The subplot here is that the biggest teams of researchers in AI are no longer to be found in the academy, where peer review used to be the coin of the realm, but in corporations. And corporations, unlike universities, have no incentive to play fair. Rather than submitting their splashy new papers to academic scrutiny, they have taken to publication by press release, seducing journalists and sidestepping the peer review process. We know only what the companies want us to know.

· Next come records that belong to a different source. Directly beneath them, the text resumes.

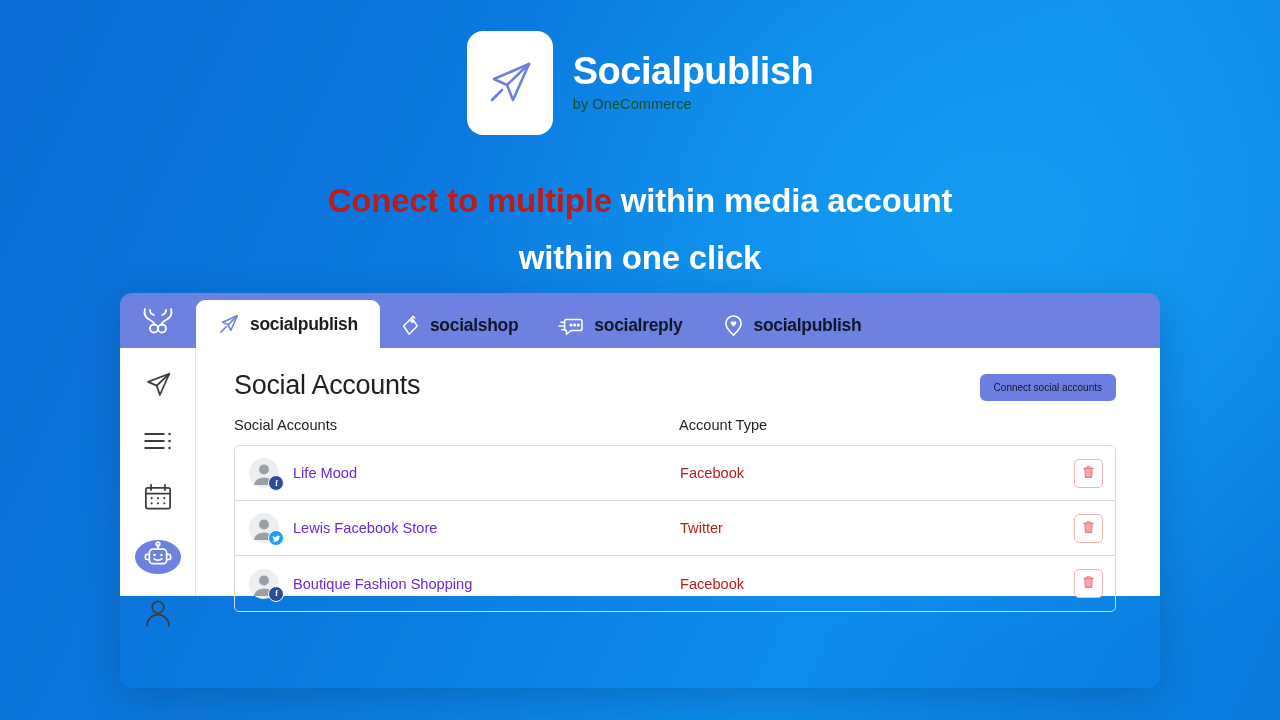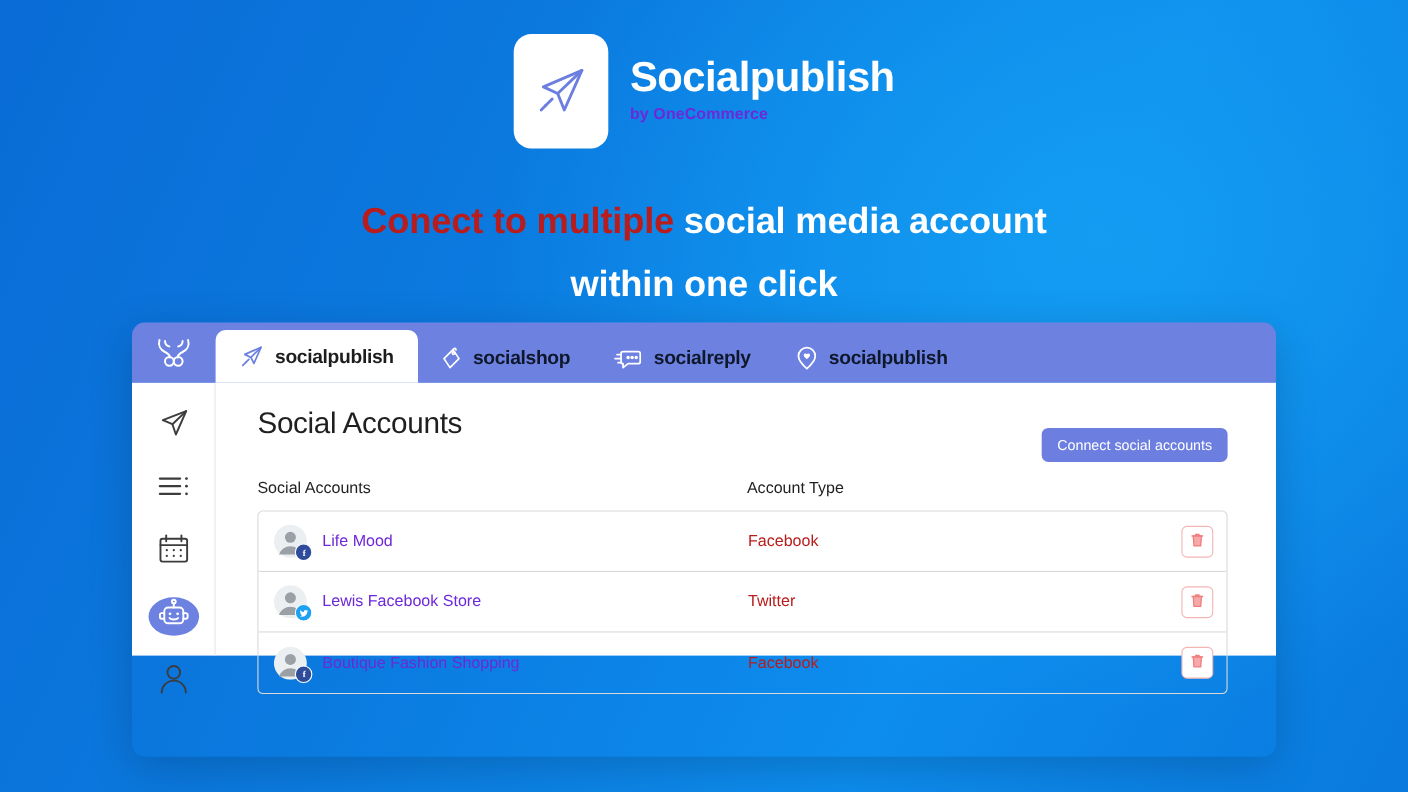"by OneCommerce" .brand-sub { color: #6d28d9 -> #14532d; font-weight: bold -> normal }
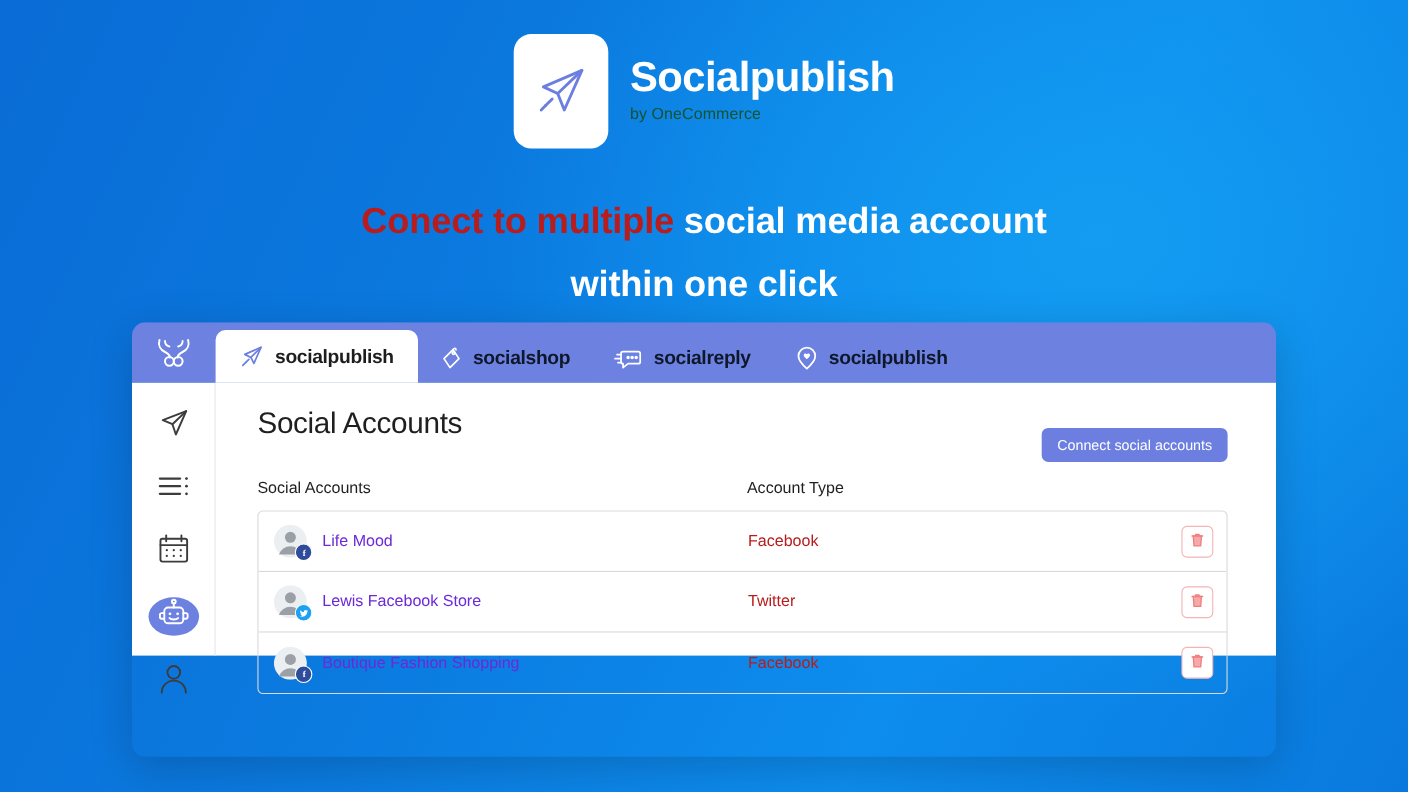"social media account" span { text: social -> within }
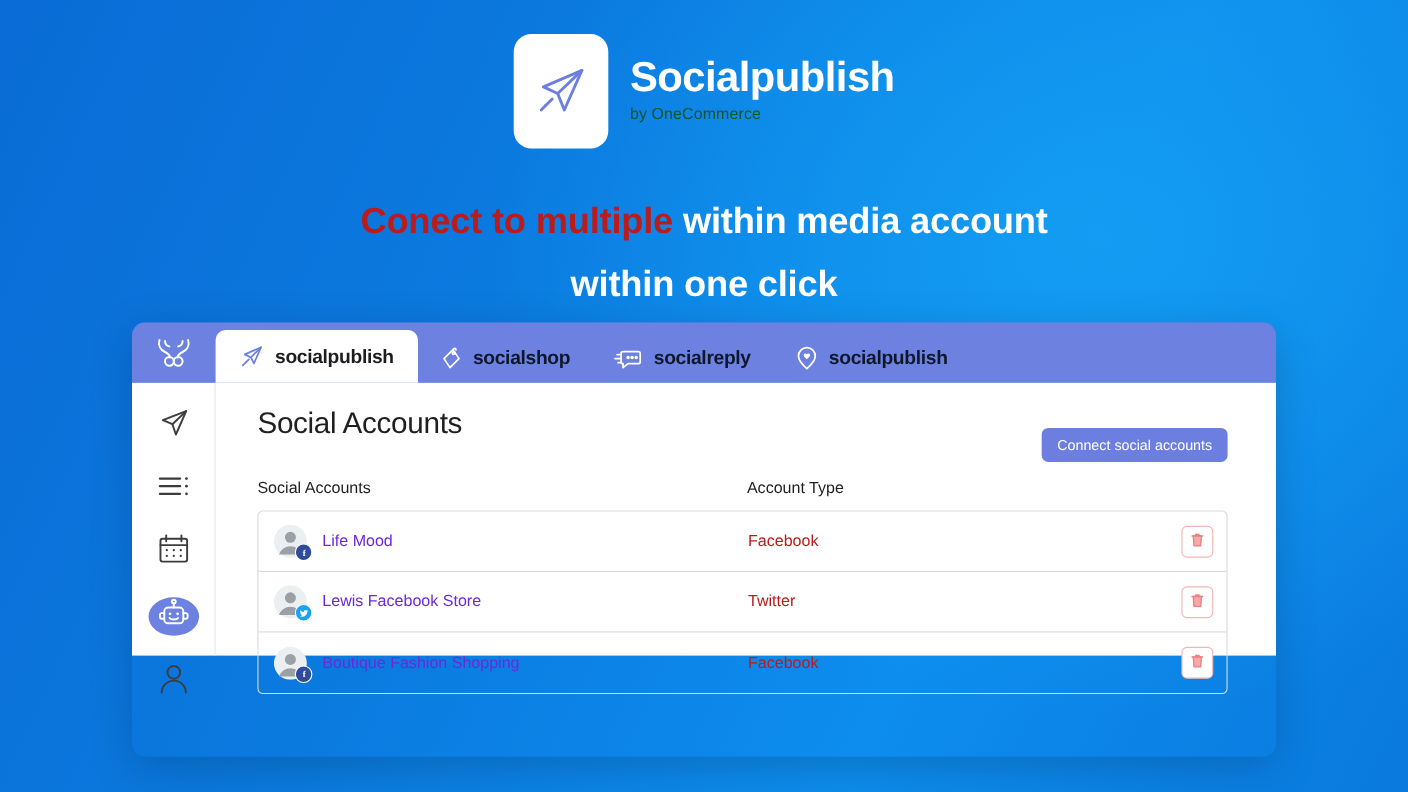"Connect social accounts" .connect-btn { color: #ffffff -> #0f172a; font-size: 13px -> 10px; margin-top: 19px -> 4px }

In the software industry, there’s a word for this kind of strategy: demoware, software designed to look good for a demo, but not necessarily good enough for the real world. Often, demoware becomes vaporware, announced for shock and awe in order to discourage competitors, but never released at all.
Chickens do tend to come home to roost though, eventually. Cold fusion may have sounded great, but you still can’t get it at the mall. The cost of AI is likely to be a winter of deflated expectations. Too many products, like driverless cars, automated radiologists, and all-purpose digital agents, have been demoed, publicized—and never delivered. For now, the investment dollars keep coming in on promise (who wouldn’t like a self-driving car?), but if the core problems of reliability and coping with outliers are not resolved, the investment will dry up. We will be left with powerful deepfakes, enormous networks that emit immense amounts of carbon, and solid advances in machine translation, speech recognition, and object recognition, but too little else to show for all the premature hype.
Deep learning has advanced the ability of machines to recognize patterns in data, but it has three major flaws. The patterns that it learns are, ironically, superficial, not conceptual; the results it creates are difficult to interpret; and the results are difficult to use in the context of other processes, such as memory and reasoning. As Harvard computer scientist Les Valiant noted, “The central challenge [going forward] is to unify the formulation of … learning and reasoning.” You can’t deal with a person carrying a stop sign if you don’t really understand what a stop sign even is.
For now, we are trapped in a “local minimum” in which companies pursue benchmarks, rather than foundational ideas, eking out small improvements with the technologies they already have rather than pausing to ask more fundamental questions. Instead of pursuing flashy straight-to-the-media demos, we need more people asking basic questions about how to build systems that can learn and reason at the same time. Instead, current engineering practice is far ahead of scientific skills, working harder to use tools that aren’t fully understood than to develop new tools and a clearer theoretical ground. This is why basic research remains crucial.
That a large part of the AI research community (like those that shout “Game Over”) doesn’t even see that is, well, heartbreaking.
Imagine if some extraterrestrial studied all human interaction only by looking down at shadows on the ground, noticing, to its credit, that some shadows are bigger than others, and that all shadows disappear at night, and maybe even noticing that the shadows regularly grew and shrank at certain periodic intervals—without ever looking up to see the sun or recognizing the three-dimensional world above.